Patients exposed to novel agents seem to have favorable outcomes, with 82% OS at 2 years, although that rate is statistically nonsignificant compared with that for novel agent–naïve patients in our size-limited study. A retrospective study from the EBMT Registry suggested that previous exposure to ibrutinib seemed to be associated with increased posttransplant relapse,8 but our experiences, included in a recent multicenter, international, retrospective cohort study of CLL patients undergoing HSCT after having received ≥1 novel agents,7 does not corroborate this finding. A recent single-center retrospective analysis of 108 patients with high-risk CLL, among whom 30 had received a novel agent before receiving HSCT, suggested favorable outcomes for patients who received previous novel therapy with 3-year PFS and OS of 72% and 87%, respectively, vs 58% and 69%, respectively, for patients who received only chemoimmunotherapy, but these differences were not statistically significant (P = .3 and P = .22, respectively).9 Taken together, these findings and ours suggest that exposure to novel agents before HSCT does not have a negative impact on outcomes and perhaps might be advantageous. Data from larger registries are needed to more definitely answer this question. Our results confirm that remission status remains the most significant prognostic factor for CLL patients undergoing RIC-HSCT.33 

CLL-RT patients and CLL patients without RT who underwent RIC-HSCT at our institution had comparable outcomes. This is the largest reported series of CLL-RT patients undergoing RIC-HSCT, and our findings illustrate the similarly significant roles of treatment-sensitive response status and number of lines of therapies on HSCT outcomes. Notably, we also found that, unlike in CLL patients without RT, HSCT Comorbidity Index score and age influenced OS outcomes with patients age 55 years or younger and patients with score 0 to 1 surviving longer than those older than age 55 years with score ≥2, despite similar NRM, aGVHD, cGVHD, PD, PFS, and GRFS for patients in both age groups. One plausible explanation is that patients with CLL-RT generally received more intensive induction chemoimmunotherapeutic regimens, which could potentially have a greater impact on older patients with more comorbidities. This would result in higher HSCT-CI scores approaching significance (median score of 3 for patients older than age 55 years vs a score of 0.5 for those age 55 years or younger; P = .06). Relapse after HSCT remains a major cause of death in patients with CLL-RT, as expected given the intrinsic aggressiveness of RT histology.1 

Our study is limited by its retrospective design and its restriction to 1 single-center experience. Our data inherently lack information on the denominator for all CLL-RT patients not referred to or offered HSCT, which generates a potential selection bias in favor of this cohort. Interestingly, the German CLL Study Group recently explored the outcomes and treatment courses of CLL patients with or without RT starting from time of presentation in a meta-analysis.3 Of 2795 CLL patients, 103 patients (3.5%) had RT; the median OS after diagnosis of RT was 9.4 months. Only 3 patients with RT received allo-HSCT for a corresponding median OS of 17.9 months. The authors could not explain the low numbers of HSCTs, with age unlikely to be a reason (median age of RT patients was only 65 years), whereas a lack of sufficient remissions was possible (overall response rates of 30% to 50% and up to 67% in 1 trial included in the meta-analysis).34 Accordingly, our patients with RT who proceeded to HSCT might have been chosen as a result of selection bias, perhaps based on response, fitness, or other factors, although our patients included a significant proportion with poor HSCT-CI score, advanced age, and/or multirefractory disease tempo. Therefore, it is still valuable to describe the favorable outcomes of CLL-RT patients who proceeded with consolidation HSCT. However, with the increasing use of novel agents over chemoimmunotherapy for CLL in recent years, our study may not fully represent the current practice of sequencing therapeutic interventions and does not fully assess the impact of such agents.

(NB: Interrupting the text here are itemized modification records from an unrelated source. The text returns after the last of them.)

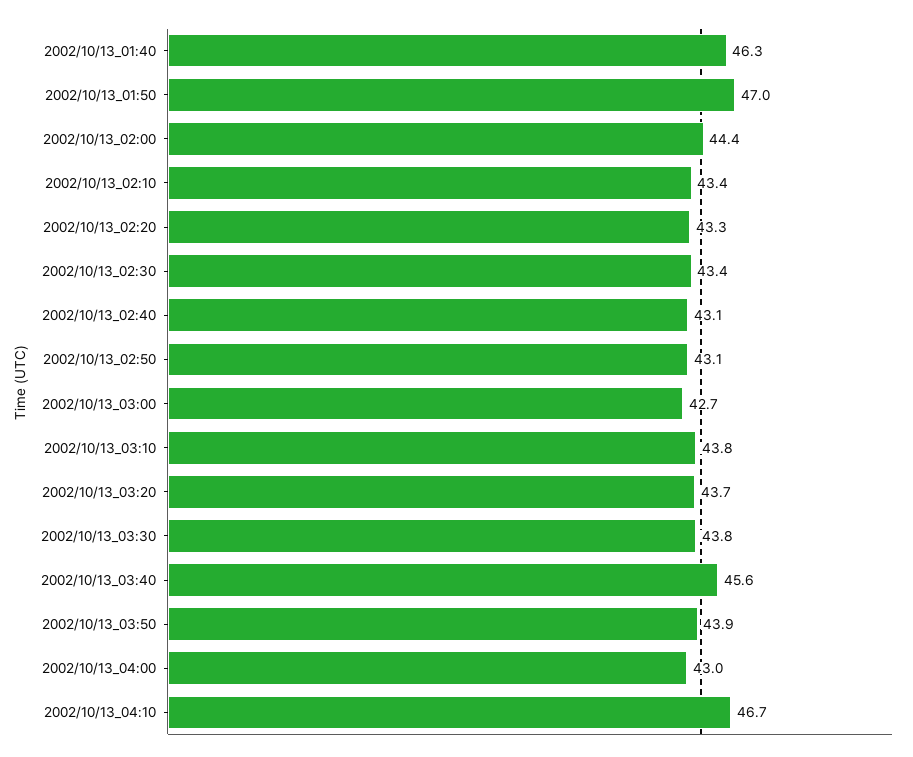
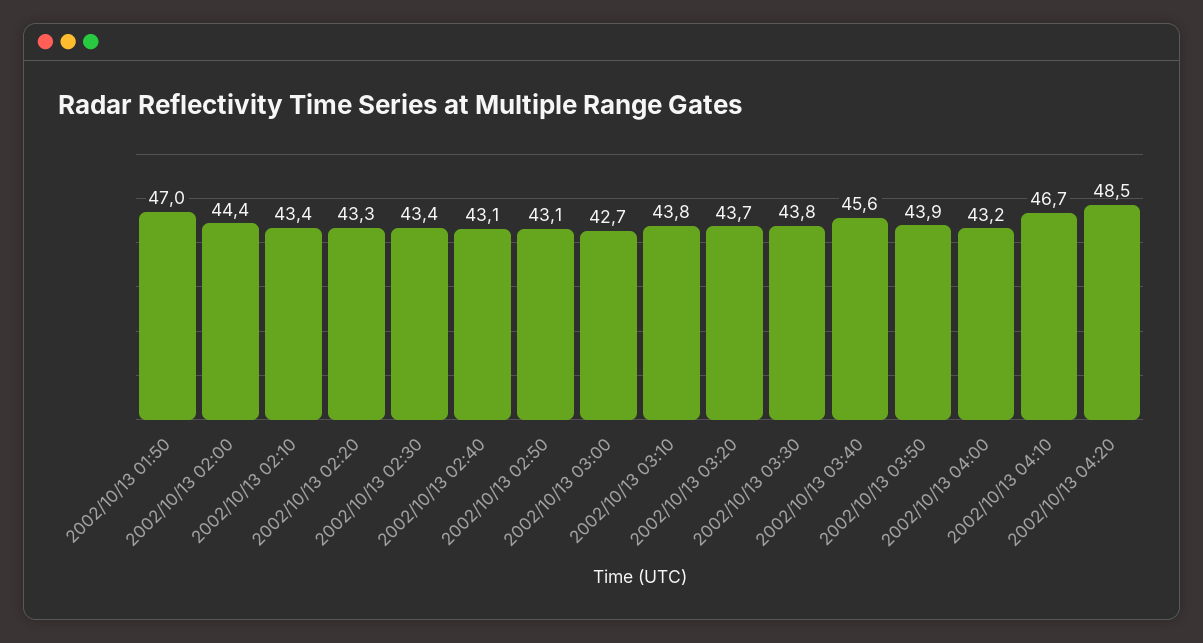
2002/10/13_01:40: 46.3 -> none
2002/10/13_04:00: 43 -> 43.2
2002/10/13 04:20: none -> 48.5

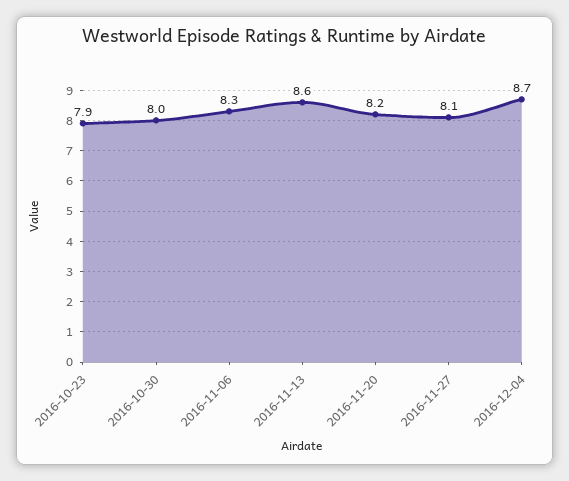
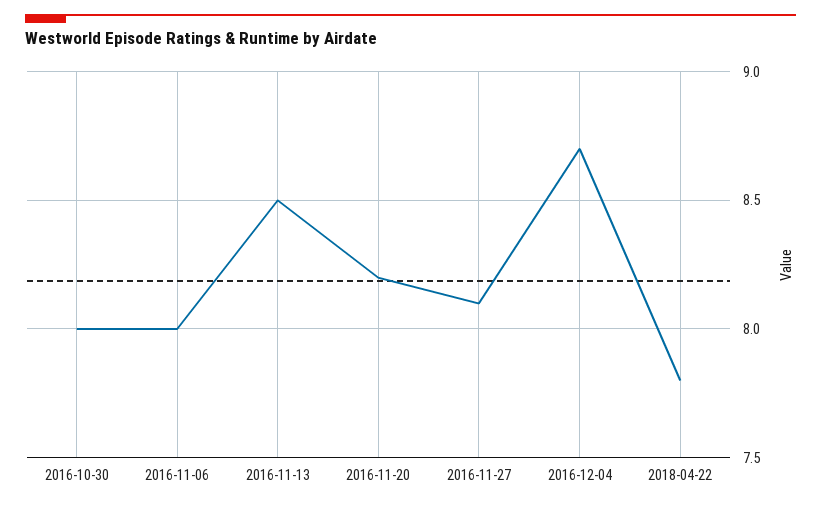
2016-10-23: 7.9 -> none
2016-11-06: 8.3 -> 8
2016-11-13: 8.6 -> 8.5
2018-04-22: none -> 7.8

Taken together, our study provides evidence in support of the Guidelines from the ASTCT, which recommend that all patients with CLL-RT should receive postremission consolidation with HSCT with curative intent.5,35 HSCT overcomes adverse molecular, staging, and cytogenetic features, and patients with CLL with or without RT who possess adverse phenotypic characteristics should be considered for early HSCT before the cumulative toxicity of multiple lines of therapy. Furthermore, our data favor the use of RIC regimens that do not contain TBI for CLL patients undergoing HSCT. It remains challenging to determine the optimal sequencing of therapies for patients with high-risk CLL and/or CLL-RT. Our findings suggest that novel agents are likely of greater benefit before HSCT because no patients who relapsed after HSCT achieved any deep, durable remission with novel agents delivered after HSCT. However, patients who received immune effector cells after HSCT relapse achieved CRs (although they were occasionally transient) and have remained alive. Similarly, other researchers have published the efficacy of allo-HSCT after patients with hematologic malignancies received CAR T cells, including patients with CLL.36 Perhaps, a combined modality approach with concurrent T-cell–depleted allo-HSCT with donor-derived CAR T cells would optimize the graft-versus-leukemia effect while minimizing the GVHD effect. To answer this question, our institution has opened a phase 1 trial exploring this concept (clinicaltrials.gov Identifier: NCT04556266). Larger, multicenter registry and prospective studies should be undertaken to corroborate our findings and further determine the role of HSCT for managing patients with CLL with or without RT in the era of novel agents and immune effector cell therapies.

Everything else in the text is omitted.